The geta bera, also known as the geta beraya, is a barrel drum from Sri Lanka. It is related to the mridangam, the pakhavaj, and the kendang. The geta bera is used primarily to accompany the traditional Kandyan dance, wedding processions and special events or occasions. The drum comes from upcountry, is double-headed and covered in skin. Both ends of the drum are played using the hands. It can also be called the Magul Beraya or the Udarata beraya.

== Appearance and Details ==
The drum is a double-headed membranophone with the two ends being narrower than the centre itself. The drum is made of wood. Usually from the Margosa tree, Ehela tree or the Jackfruit tree. The two ends are made from two different skins, one from a monkey and the other from an ox. It closely resembles an Indian mridangam drum. The skins are slightly larger than the circumference on the wooden end. The skins are held together by about 9 straps on seasoned cattle skin, in a zig-zag pattern. The drum is hollow, which makes it a resonance chamber. If the sound is too low, a wooden beater is used to hit the head of the drum repeatedly on the deer skin, to tune it. Ropes or a strap are tied onto the drummer's waist before playing.

== Sound and Playing style ==
The cattle end produces a low pitched sound, while the monkey skinned end produces a high-pitched sound. According to how the player hits the high-pitched end, the sound can vary a little.

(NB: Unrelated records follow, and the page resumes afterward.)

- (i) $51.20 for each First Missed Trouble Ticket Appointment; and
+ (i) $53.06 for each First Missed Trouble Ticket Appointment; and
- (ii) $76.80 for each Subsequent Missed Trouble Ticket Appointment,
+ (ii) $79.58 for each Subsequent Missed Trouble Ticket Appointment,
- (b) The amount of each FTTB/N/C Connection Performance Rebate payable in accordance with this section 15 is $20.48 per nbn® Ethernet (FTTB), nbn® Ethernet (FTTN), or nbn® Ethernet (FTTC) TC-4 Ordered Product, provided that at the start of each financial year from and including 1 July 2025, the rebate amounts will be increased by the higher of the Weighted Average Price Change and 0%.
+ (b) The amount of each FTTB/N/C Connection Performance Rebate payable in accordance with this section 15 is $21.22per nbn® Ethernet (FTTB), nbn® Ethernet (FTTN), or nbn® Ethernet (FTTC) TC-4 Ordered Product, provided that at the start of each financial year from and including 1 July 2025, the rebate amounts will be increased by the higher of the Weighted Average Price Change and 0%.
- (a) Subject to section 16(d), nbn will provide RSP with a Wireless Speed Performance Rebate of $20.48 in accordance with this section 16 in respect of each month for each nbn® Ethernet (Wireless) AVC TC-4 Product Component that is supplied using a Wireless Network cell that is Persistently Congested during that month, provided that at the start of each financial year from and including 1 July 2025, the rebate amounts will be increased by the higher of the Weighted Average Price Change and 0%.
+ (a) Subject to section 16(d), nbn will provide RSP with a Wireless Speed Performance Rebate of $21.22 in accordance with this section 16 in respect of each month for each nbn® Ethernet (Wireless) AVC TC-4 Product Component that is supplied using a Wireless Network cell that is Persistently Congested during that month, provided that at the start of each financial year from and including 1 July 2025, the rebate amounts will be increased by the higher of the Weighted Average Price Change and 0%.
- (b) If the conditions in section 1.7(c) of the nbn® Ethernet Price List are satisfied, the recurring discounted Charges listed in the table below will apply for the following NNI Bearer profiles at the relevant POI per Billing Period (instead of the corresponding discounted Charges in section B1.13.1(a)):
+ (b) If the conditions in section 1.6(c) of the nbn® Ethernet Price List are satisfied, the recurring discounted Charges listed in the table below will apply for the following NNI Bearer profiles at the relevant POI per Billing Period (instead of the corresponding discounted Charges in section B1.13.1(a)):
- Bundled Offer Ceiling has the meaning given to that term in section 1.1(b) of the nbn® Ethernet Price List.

The cattle end is often played with a flat hand, while the monkey end can be played differently, according to the Bera pada ( Sinhala for drum beat).

== Sources ==
- Jähnichen, G. (2023). "Refining versus Simplification in Transmission and Performance / Humans and their Musical Instruments as Part of Nature"
- Bulathsinghala, L.D. (2024). "The Legacy of Stylistic Theatre in the Creation of a Modern Sinhala Drama in Sri Lanka"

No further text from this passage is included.